Susan Fleming was born in Los Angeles , California in 1944. She is a painter whose work has evolved from trompe l'oeil realism to semi-abstract works over the last 30 years. She lives Salt Lake City, Utah.

Fleming earned a BA in English from Occidental College in 1966. She followed by studying drawing and printmaking at the University of Washington. She earned a BFA in 1974, and an MFA  in 1976 in painting and drawing from the University of Utah. She has also studied at the Art Students League in New York, the Royal College of Art Program, and UCLA/ Cambridge University Program.

Fleming's work was shown in the Women Artists of Utah Exhibit at the Springville Museum of Art during 1984. She won a cash award at the Springville Museum of Art annual spring salon in 1990, and a silver award at the Springville Art Museum in 1982.

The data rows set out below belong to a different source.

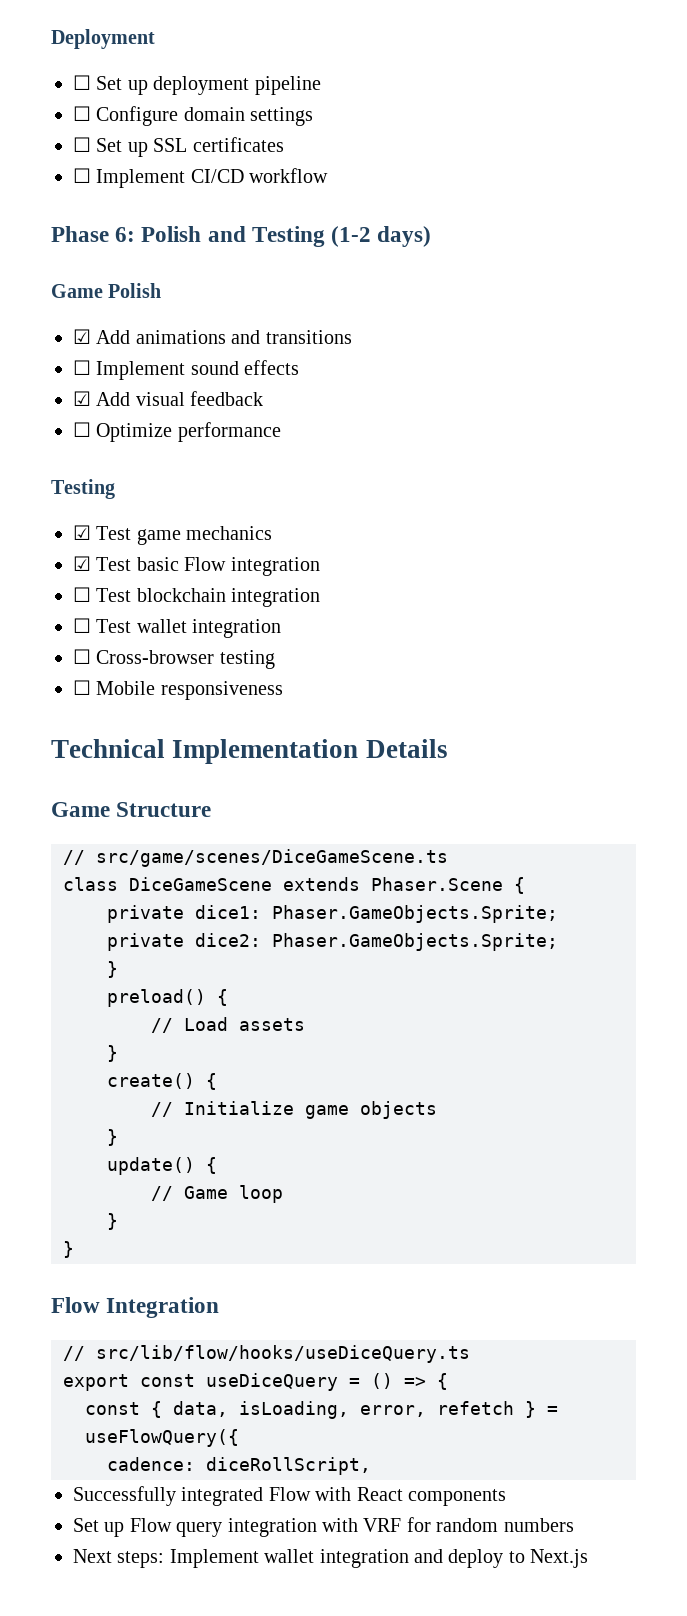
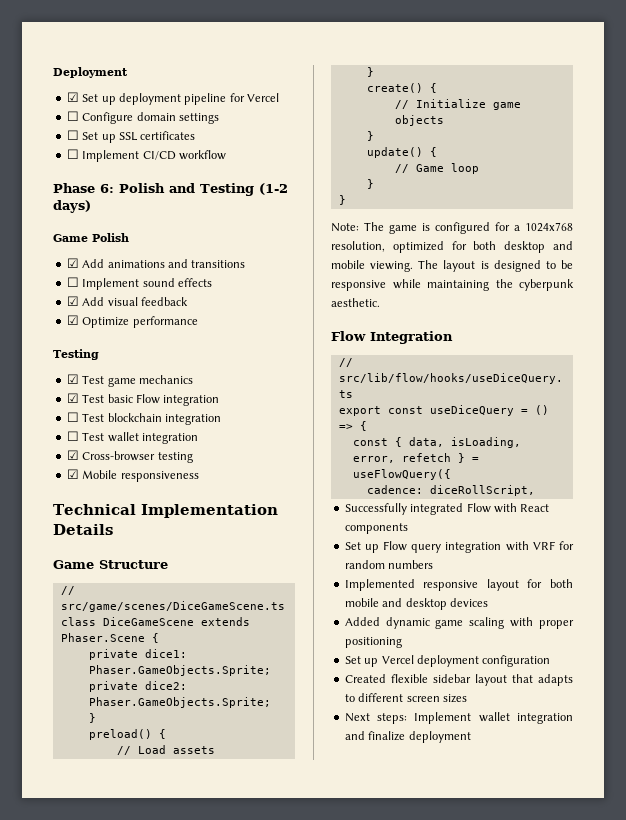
- ☐ Set up deployment pipeline
+ ☑ Set up deployment pipeline for Vercel
- ☐ Optimize performance
+ ☑ Optimize performance
- ☐ Cross-browser testing
+ ☑ Cross-browser testing
- ☐ Mobile responsiveness
+ ☑ Mobile responsiveness
+ Note: The game is configured for a 1024x768 resolution, optimized for both desktop and mobile viewing. The layout is designed to be responsive while maintaining the cyberpunk aesthetic.
+ Implemented responsive layout for both mobile and desktop devices
+ Added dynamic game scaling with proper positioning
+ Set up Vercel deployment configuration
+ Created flexible sidebar layout that adapts to different screen sizes
- Next steps: Implement wallet integration and deploy to Next.js
+ Next steps: Implement wallet integration and finalize deployment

Biography adapted from material supplied by the artist.

Born in Los Angeles, California, Susan F. Fleming has lived and worked in Salt Lake City, Utah, since 1971. She received a B.A. (1966) in English Literature from Occidental College, studied drawing and printmaking at the University of Washington from 1967-1971, and finished B.F.A. (1974) and M.F.A. (1976) degrees in Painting and Drawing at the University of Utah. During her graduate years she won research and teaching fellowships at the University of Utah.

Fleming's work has been exhibited throughout the West; many of her paintings have been juried into nationwide competitions. Her public artwork can be seen at the Scott Matheson Courthouse in Salt Lake City and two large murals hang in the Technology Center at the College of Eastern Utah in Blanding, Utah.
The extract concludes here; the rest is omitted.